MYTH: Vaccine skepticism is “just asking questions.”
FACT: Asking questions is legitimate. Ignoring answers is not. When influencers or officials portray settled science as unsettled—without presenting new evidence—they blur the line between inquiry and misinformation. Polio wards, iron lungs, and measles epidemics did not disappear by accident.
MYTH: Vaccines are riskier for older adults.
FACT: Older adults benefit more, not less, from vaccines. Aging immune systems are weaker, making infections more dangerous. Vaccines dramatically reduce hospitalization, disability, and death. And no—the flu vaccine does not cause the flu!
MYTH: COVID vaccines cause sudden death or heart failure.
FACT: Large real-world studies involving millions of people show the opposite: vaccinated individuals live longer than unvaccinated ones. Side effects exist—as they do with all medical interventions—but serious complications from COVID itself are far more common and far more dangerous, especially for older adults.
MYTH: Rising autism rates are caused by vaccines.
FACT: Autism diagnoses increased because definitions broadened, screening improved, and services expanded. Some children once labeled “quirky,” “language delayed,” or “intellectually disabled” are now correctly identified as autistic.
MYTH: The MMR vaccine causes autism.
FACT: It does not. This question has been studied more thoroughly than almost any other in modern medicine—across decades, countries, and millions of children. The myth began with a fraudulent 1998 study that was later retracted; its author lost his medical license. The evidence since has been unequivocal.
MYTH: Measles is a mild childhood illness.

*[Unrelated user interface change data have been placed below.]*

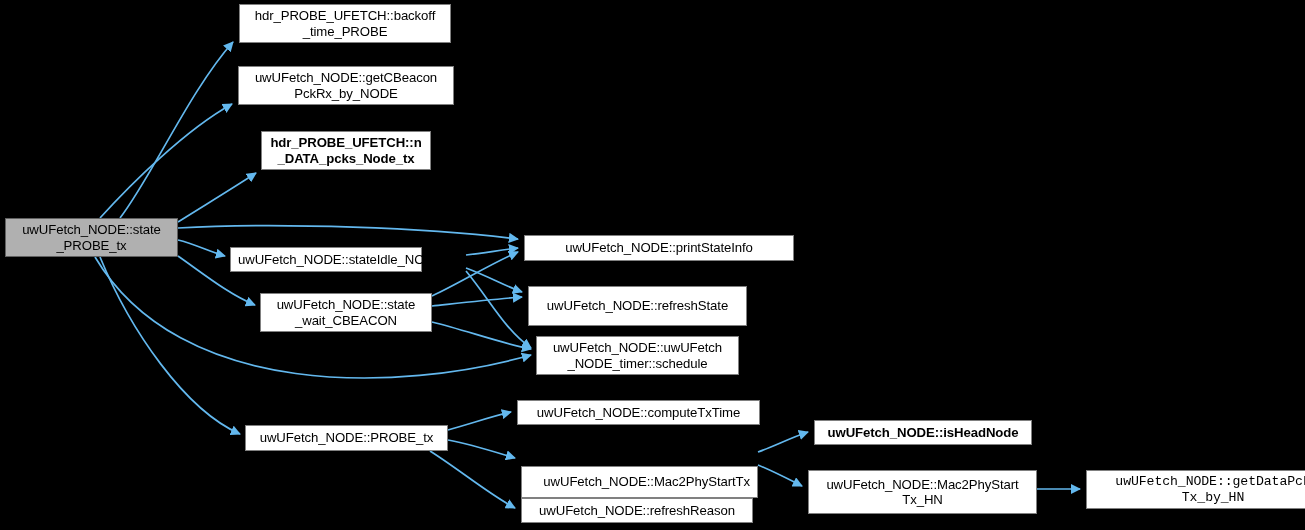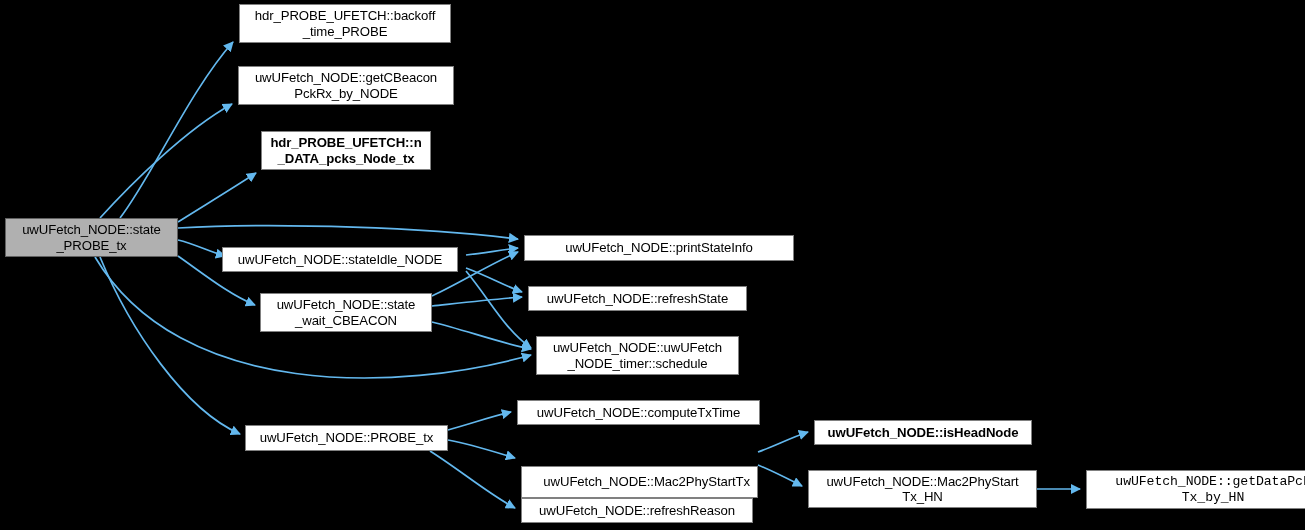"uwUFetch_NODE::stateIdle_NODE" div.node { left: 222px -> 230px; width: 236px -> 192px }
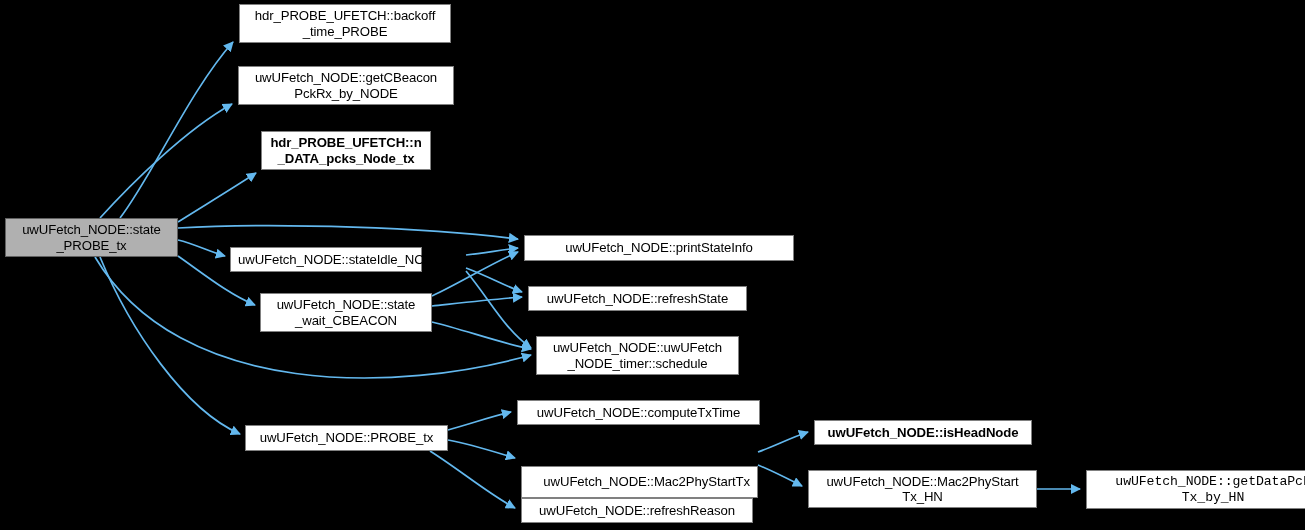"uwUFetch_NODE::refreshState" div.node { height: 25px -> 40px }
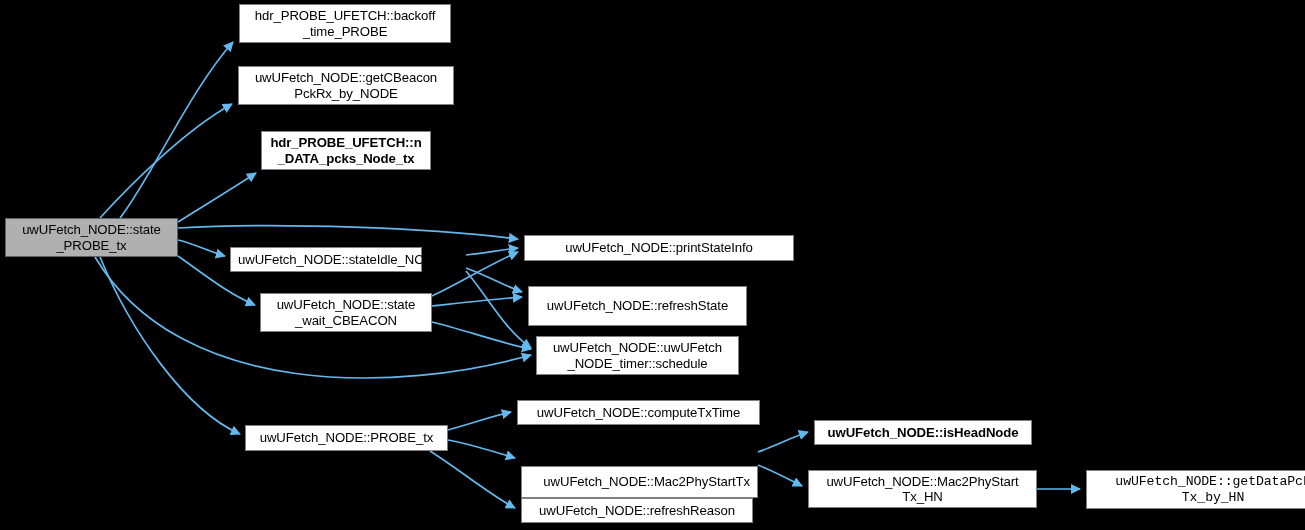"uwUFetch_NODE::Mac2PhyStart" div.node { height: 38px -> 44px }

FACT: Measles is one of the most contagious viruses known. Before vaccination, it caused encephalitis, permanent disability, and thousands of deaths annually in the United States alone.
The Bottom Line
Myths are comforting. Facts require effort. But good health depends on choosing evidence over anecdotes, science over slogans, and truth over nostalgia.
Shot in the arm done/ No panel, no press release/ Just fewer funerals.